§ Problem
Transcribe each record precisely; images stay out.

[Records drawn from a dataset]
::::::::::

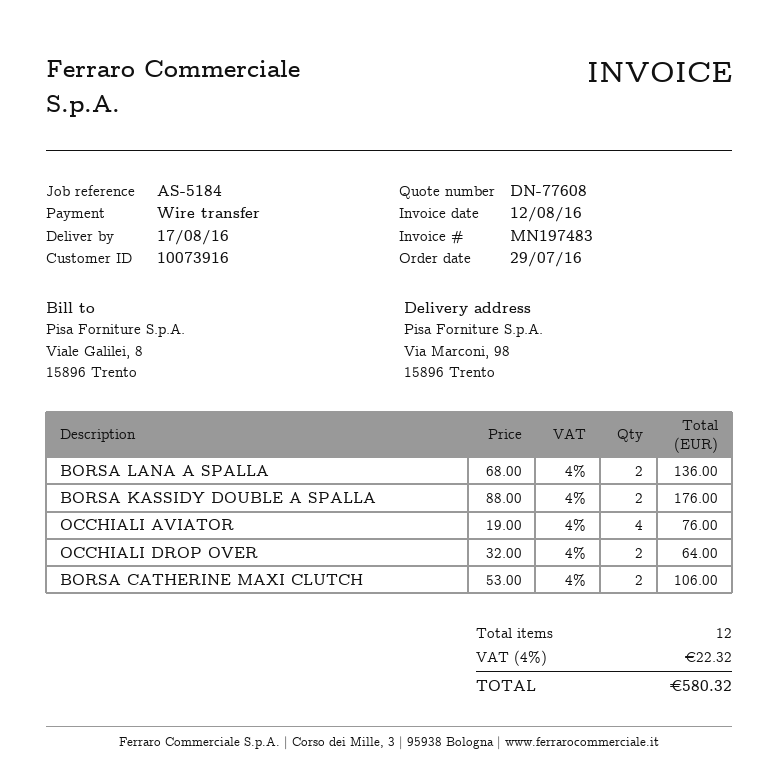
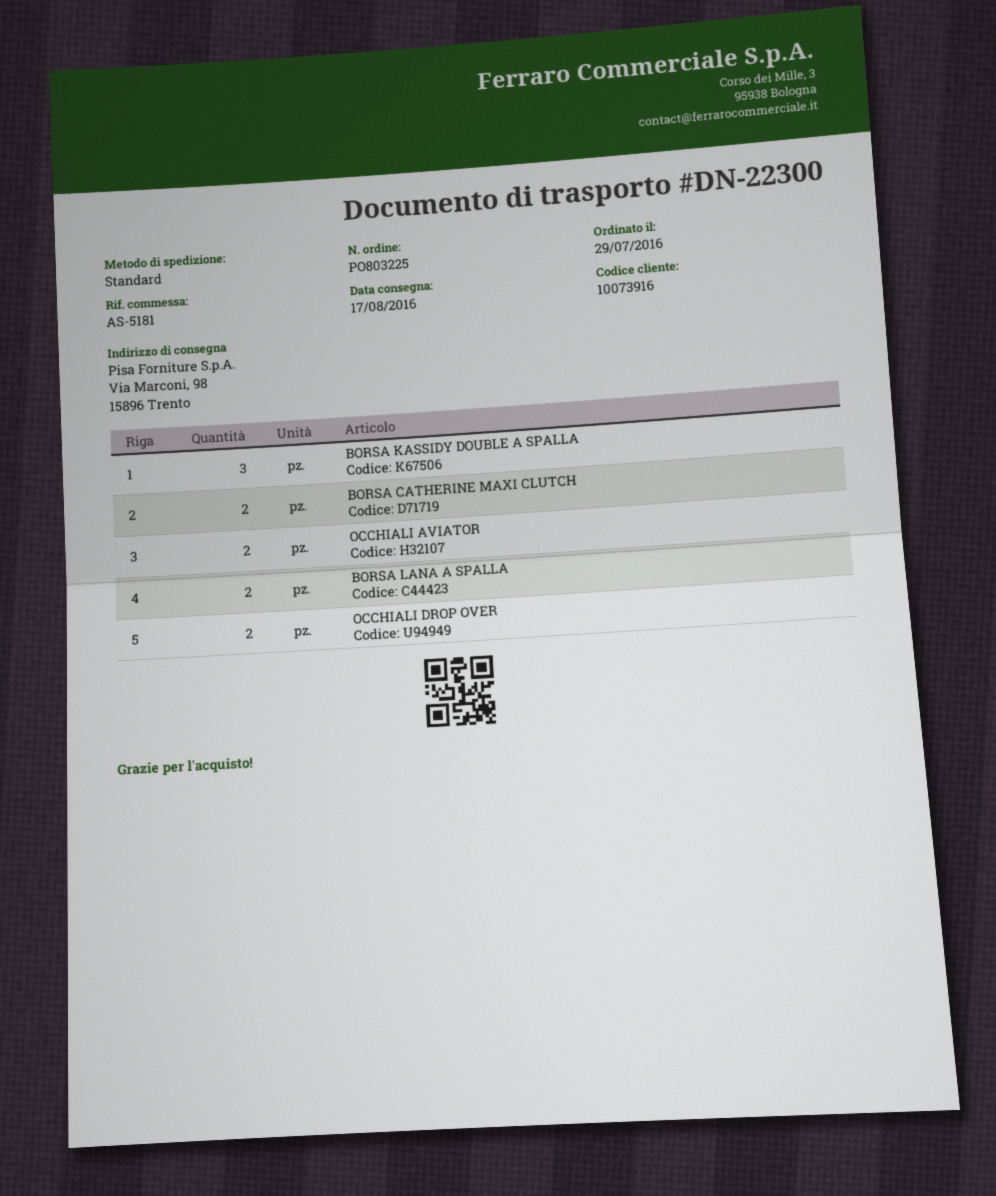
reference: AS-5184 -> AS-5181
BORSA KASSIDY DOUBLE A SPALLA: 2 -> 3
OCCHIALI AVIATOR: 4 -> 2

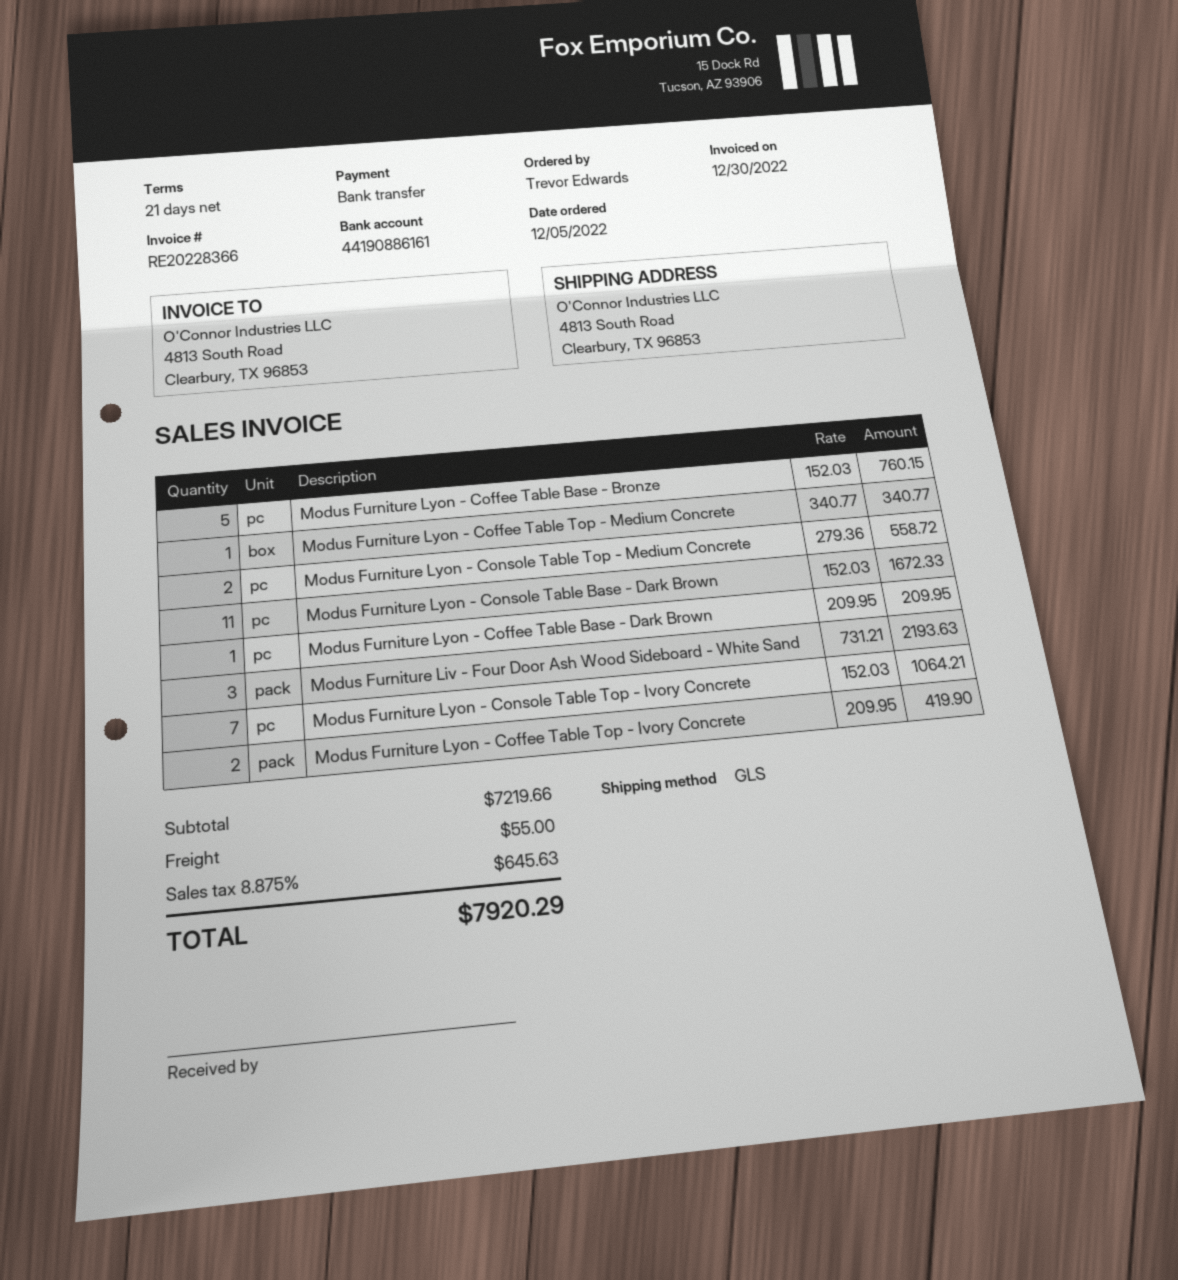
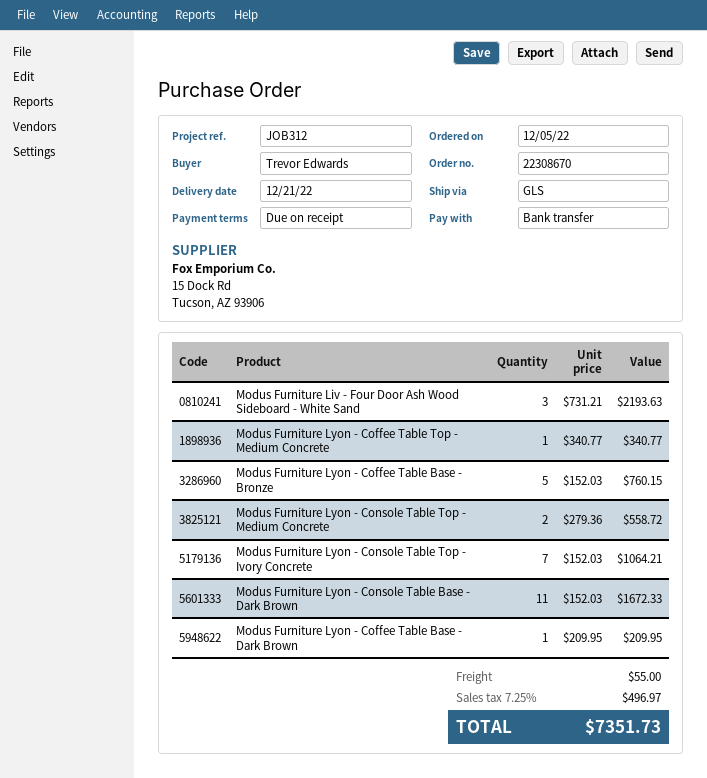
payment terms: 21 days -> on receipt
Modus Furniture Lyon - Coffee Table Top - Ivory Concrete: 2 x 209.95 = 419.90 -> none
tax: 8.875% = 645.63 -> 7.25% = 496.97
total: 7920.29 -> 7351.73

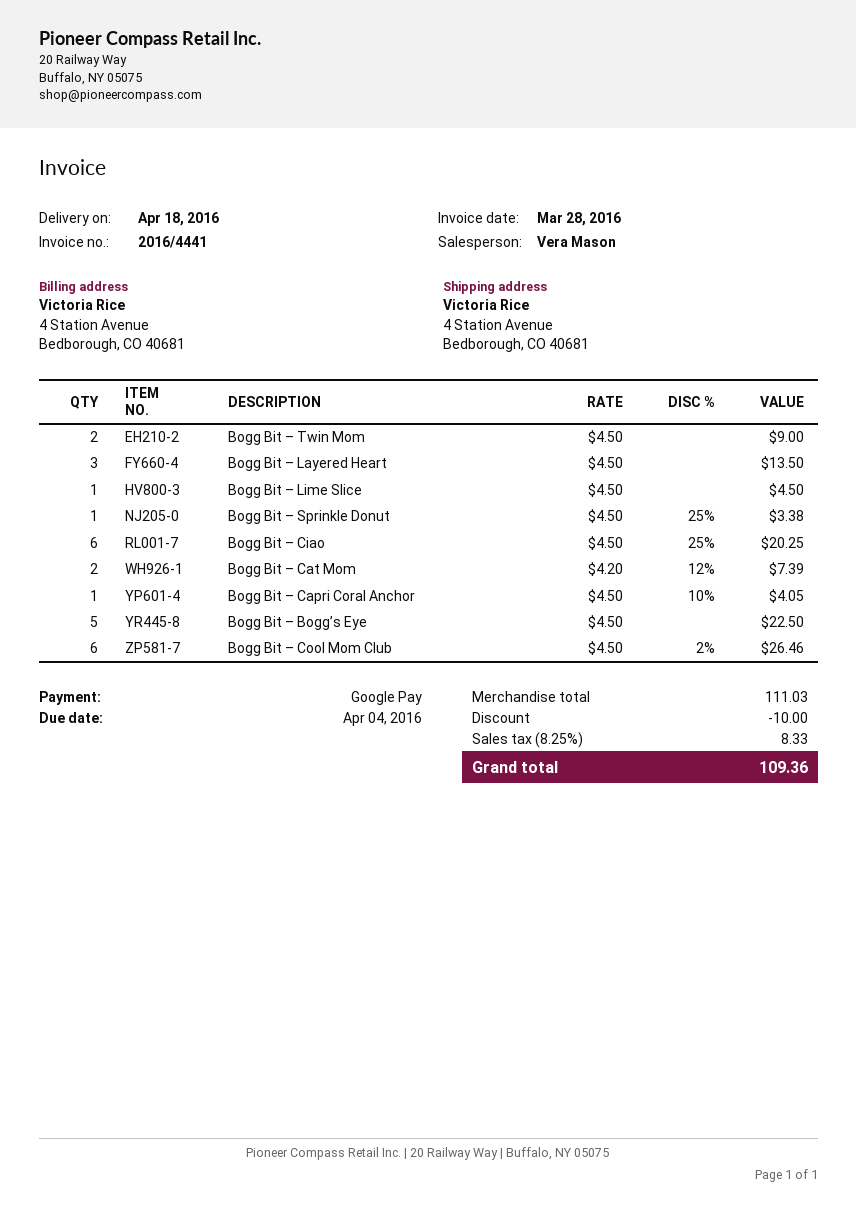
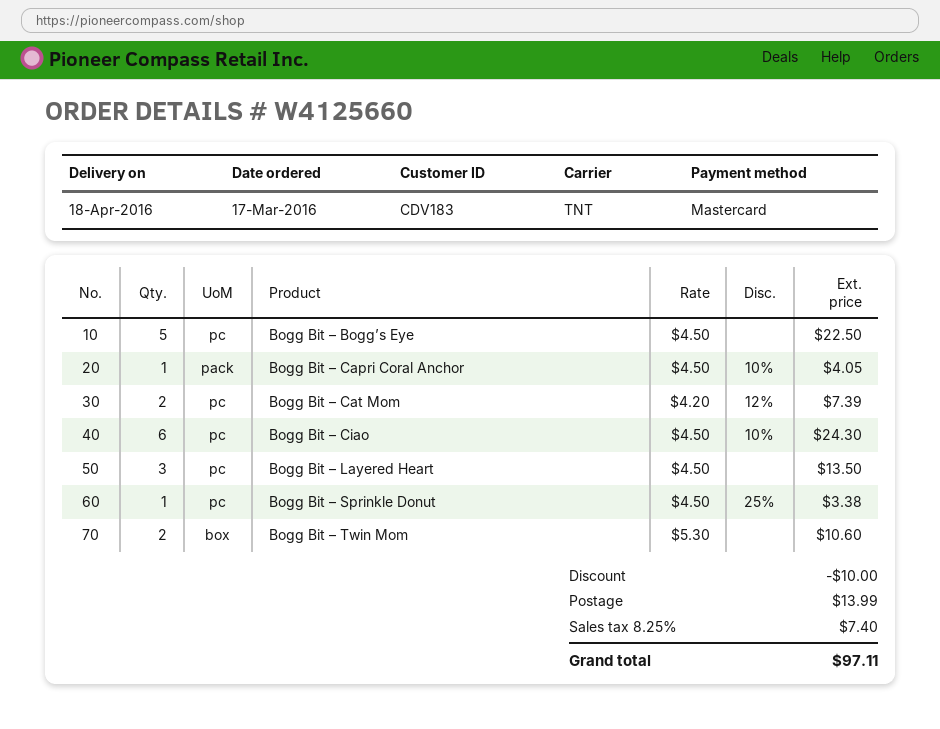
payment method: Google Pay -> Mastercard
Bogg Bit – Twin Mom: 2 x 4.50 = 9.00 -> 2 x 5.30 = 10.60
Bogg Bit – Lime Slice: 1 x 4.50 = 4.50 -> none
Bogg Bit – Ciao: 6 x 4.50 - 25% = 20.25 -> 6 x 4.50 - 10% = 24.30
Bogg Bit – Cool Mom Club: 6 x 4.50 - 2% = 26.46 -> none
shipping: none -> 13.99
tax: 8.25% = 8.33 -> 8.25% = 7.40
total: 109.36 -> 97.11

::::::::::

§ Written response
reference: AS-5184 -> AS-5181
BORSA KASSIDY DOUBLE A SPALLA: 2 -> 3
OCCHIALI AVIATOR: 4 -> 2

payment terms: 21 days -> on receipt
Modus Furniture Lyon - Coffee Table Top - Ivory Concrete: 2 x 209.95 = 419.90 -> none
tax: 8.875% = 645.63 -> 7.25% = 496.97
total: 7920.29 -> 7351.73

payment method: Google Pay -> Mastercard
Bogg Bit – Twin Mom: 2 x 4.50 = 9.00 -> 2 x 5.30 = 10.60
Bogg Bit – Lime Slice: 1 x 4.50 = 4.50 -> none
Bogg Bit – Ciao: 6 x 4.50 - 25% = 20.25 -> 6 x 4.50 - 10% = 24.30
Bogg Bit – Cool Mom Club: 6 x 4.50 - 2% = 26.46 -> none
shipping: none -> 13.99
tax: 8.25% = 8.33 -> 8.25% = 7.40
total: 109.36 -> 97.11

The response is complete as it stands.